# Mel Auratus



## afr..cichlids (Feb 16, 2010)

Just wondering, I have added, what appears so far to be 2 female, and one male auratus in my 150 gal tank just yesterday, with my already 12 mbuna cichlids , 4 cobalts, 2 yellow labs, and various other zebra type cichlids, 3 red by red cichlids, 3 Syno Epurtus, and 2 plecos... So far I do not see much aggression with the auratuss. Will this change as they get older? As right now they are only 1.5 inches in length. That would be the size by the way of all of my other cichlids in my aquarium.

With a 150 gallon, can you tell me what to expect with the above mentioned cichlids I have in my tank.. Should I alter? Or will it be ok as it is.... Do not want to find dead cichlids.. especially with the reputation I am hearing and reading about the mel auratus....


----------



## Potus (Dec 11, 2009)

The auratus does not have a good reputation on this forum and if you search for it you can find that out yourself. Right now at 1.5 inches they are still young and small but what I can tell you is that the best guess is that these guys need a much higher female to male ratio than 2:1.

They are such cool looking fish but they can and often do just go nuts. I have not heard of a true success story where these fish are kept long term. The closest was in a tank where there were over 12 of them at all times and when this number dropped the fish turned on themselves and all died...

My best guess is that these guys will take over your tank once they have decided they are big enough. I would look for signs from the females first, torn fins etc. and if this happens i would get rid of them.


----------



## GoofBoy (Jul 3, 2007)

oldcatfish said:


> I know several people (besides myself) that have successfully kept M. Auratus, as well as other "hyper aggressive" species (Kenyi, etc.) long term with success.
> 
> The keys to doing it are the following:
> 
> ...


Best post ever on M auratus keeping. :lol: every time I read it. Just because I can't image spending that much tank/effort on them - and yes - Looonnnggg ago I had a M. auratus male kill off an entire tank one weekend while I was out of town. That kind of 'cured' me of trying to keep them.


----------



## afr..cichlids (Feb 16, 2010)

After much reading, and thought on this I am going to trade them back to the store by the weekend, hopefully they will be ok in my tank until then, given that it is a 150 gal, 48" x 30"x 24" deep, so I believe that I will be ok till then. Unless you guys think otherwise, let me know, as they are 1.5 " at the moment, and really do not show too much aggression to their tank mates, but only amongst themselves at the moment...


----------



## Rhinox (Sep 10, 2009)

Either return them, or buy lots more. Then be prepared to remove aggressive and subdom males, as well as exiled fish (hiding near the surface behind filter inlet) and replace with new fish in order to keep numbers up. Then you should think about only 2 other species you want to keep as well, and work on getting the correct ratio of those as well.

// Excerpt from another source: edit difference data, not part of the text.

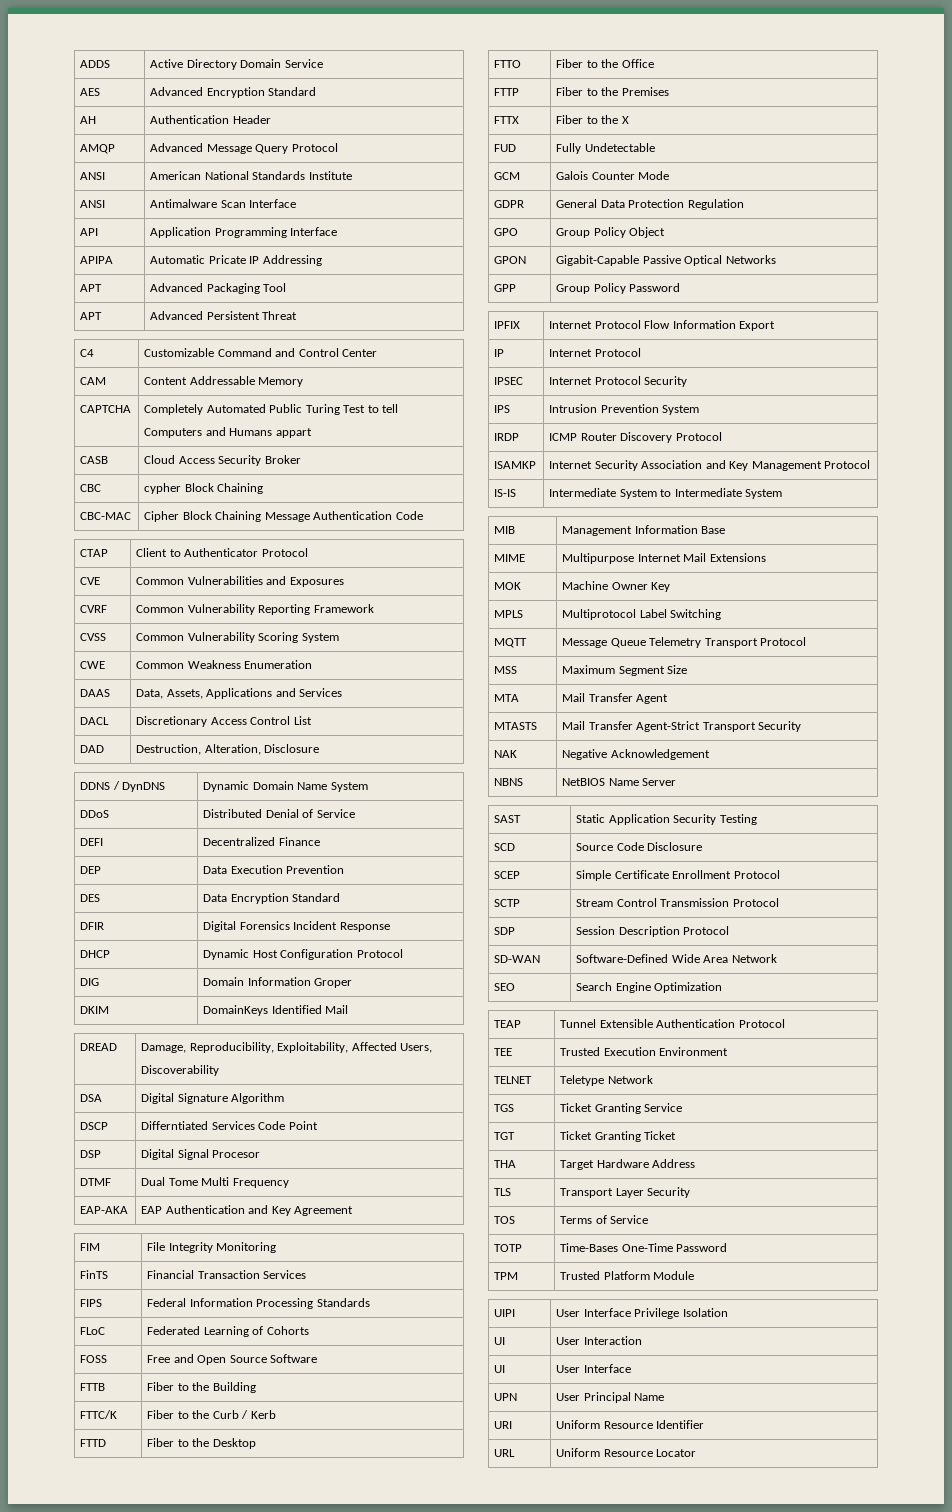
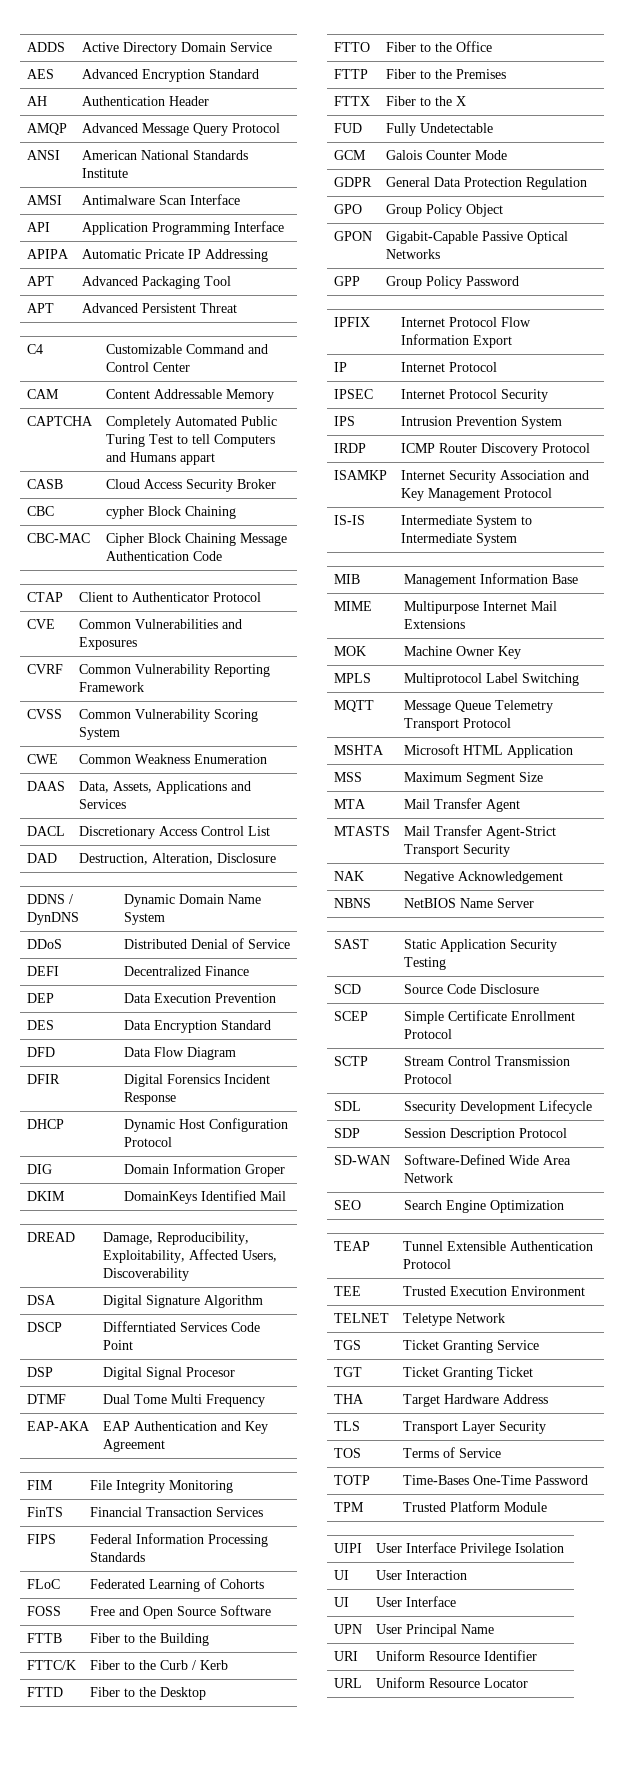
- ANSI | Antimalware Scan Interface
+ AMSI | Antimalware Scan Interface
+ DFD | Data Flow Diagram
+ MSHTA | Microsoft HTML Application
+ SDL | Ssecurity Development Lifecycle

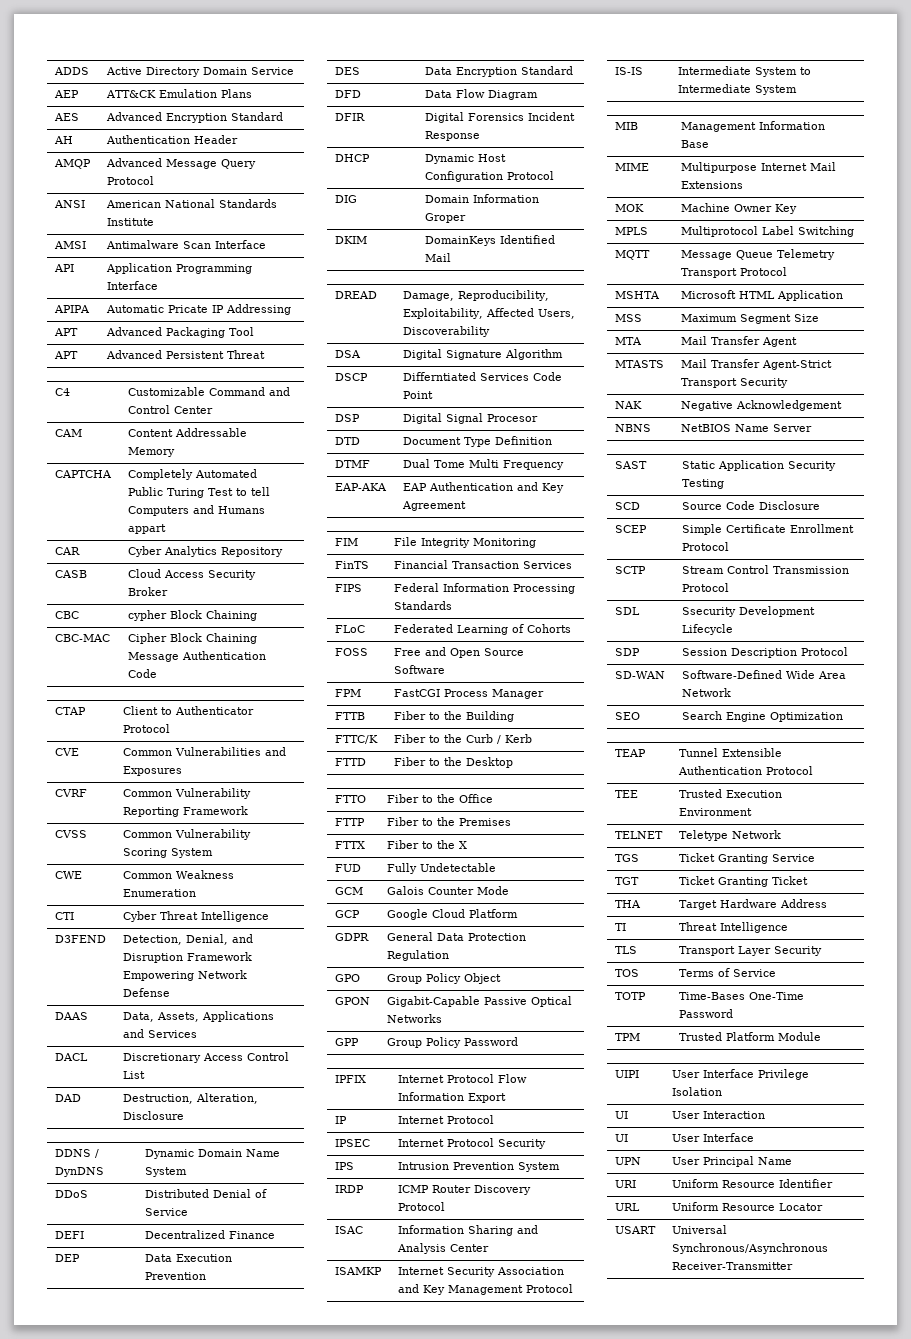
+ AEP | ATT&CK Emulation Plans
+ CAR | Cyber Analytics Repository
+ CTI | Cyber Threat Intelligence
+ D3FEND | Detection, Denial, and Disruption Framework Empowering Network Defense
+ DTD | Document Type Definition
+ FPM | FastCGI Process Manager
+ GCP | Google Cloud Platform
+ ISAC | Information Sharing and Analysis Center
+ TI | Threat Intelligence
+ USART | Universal Synchronous/Asynchronous Receiver-Transmitter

In other words, either do what goofboy quoted or return them, or you're probably going to have problems once they gain another inch or so.


----------



## afr..cichlids (Feb 16, 2010)

Was wondering, do you guys have information on that?

Thanks so far for the replies.... It helps..


----------



## GoofBoy (Jul 3, 2007)

afr..cichlids said:


> Was wondering, do you guys have information on that?
> 
> Thanks so far for the replies.... It helps..


 :-? -not sure what you are asking here.


----------



## afr..cichlids (Feb 16, 2010)

How about keeping one female mel auratus? Is that ok? Or needs company...


----------



## GoofBoy (Jul 3, 2007)

afr..cichlids said:


> How about keeping one female mel auratus? Is that ok? Or needs company...


In general, singletons are a bad path to go down with mbuna. My experience has been singletons greatly add to the potential for an unstable tank.

I would think she should be fine, when (not if) she breeds you just let her spit in the tank.

The problem arises when you then add a single female Kenyi, then a single [pick your mbuna] because it is still working. Then...you add one fish too many and all h#ll breaks loose.

Good Luck.


----------



## scrubjay (Oct 25, 2009)

Then you have to worry about hybridization if you have a single female too.


----------



## afr..cichlids (Feb 16, 2010)

I will return them on the weekend, it would seem that I have already experienced one fatality in my tank due to these guys, it was a clown pleco, probably not a good combination anyways. I got the pleco because I have been having quite a bit of brown algae in my tank, it is rather new, and in its 4th week of cycling. Anything you guys can add to getting rid of this brown algae, or will it eventually turn green anyways?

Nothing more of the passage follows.